I have created a new branch for Spark 3.0. If you think its better to have a separate branch please raise this against - https://github.com/qubole/sparklens/tree/SPARK30
@SaurabhChawla100 Should we have a separate branch for Spark 3.0 instead?
I have created a new branch for Spark 3.0. If you think its better to have a separate branch please raise this against - https://github.com/qubole/sparklens/tree/SPARK30
@mayurdb - I have changed the merge branch to SPARK30. But I think it's better to have branch2.x and we should merge the SPARK30 to master.
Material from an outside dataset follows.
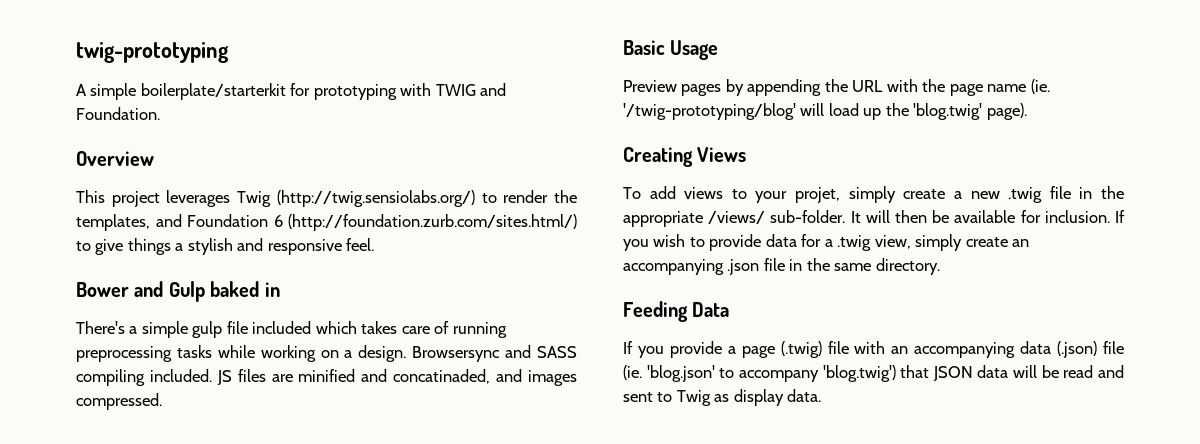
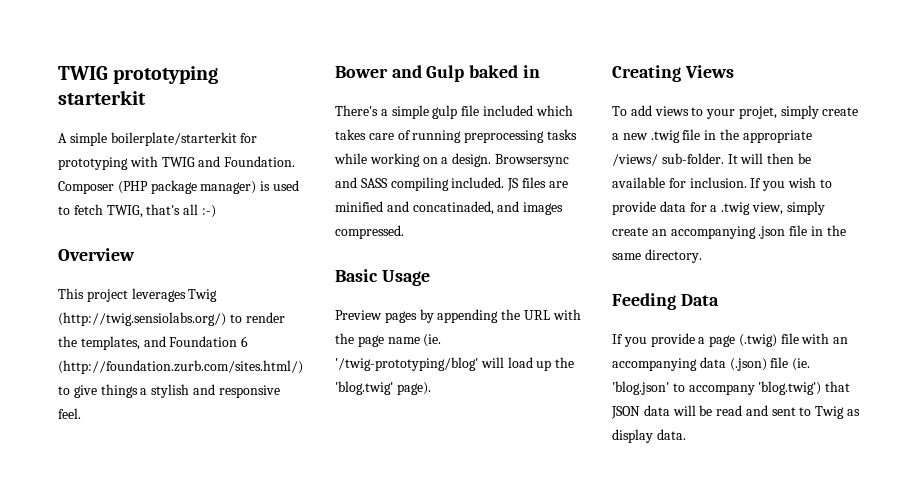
[76,42,229,63] twig-prototyping -> [58,66,219,84] [58,90,146,105] TWIG prototyping starterkit
(160, 113) none -> [58,180,299,194] [58,204,216,218] Composer (PHP package manager) is used to fetch TWIG, that's all :-)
How did you run the sbt compile. I have updated the resolver URL to the one mentioned above. I still am getting unresolved dependency error
sbt.ResolveException: unresolved dependency: com.eed3si9n#sbt-assembly;0.12.0: not found [error] unresolved dependency: org.spark-packages#sbt-spark-package;0.2.4: not found
my project/plugin.sbt is
`addSbtPlugin("com.eed3si9n" % "sbt-assembly" % "0.12.0")
resolvers += "Spark Package Main Repo" at "https://repos.spark-packages.org/"
addSbtPlugin("org.spark-packages" % "sbt-spark-package" % "0.2.4")`
Any update on this? This would be great to have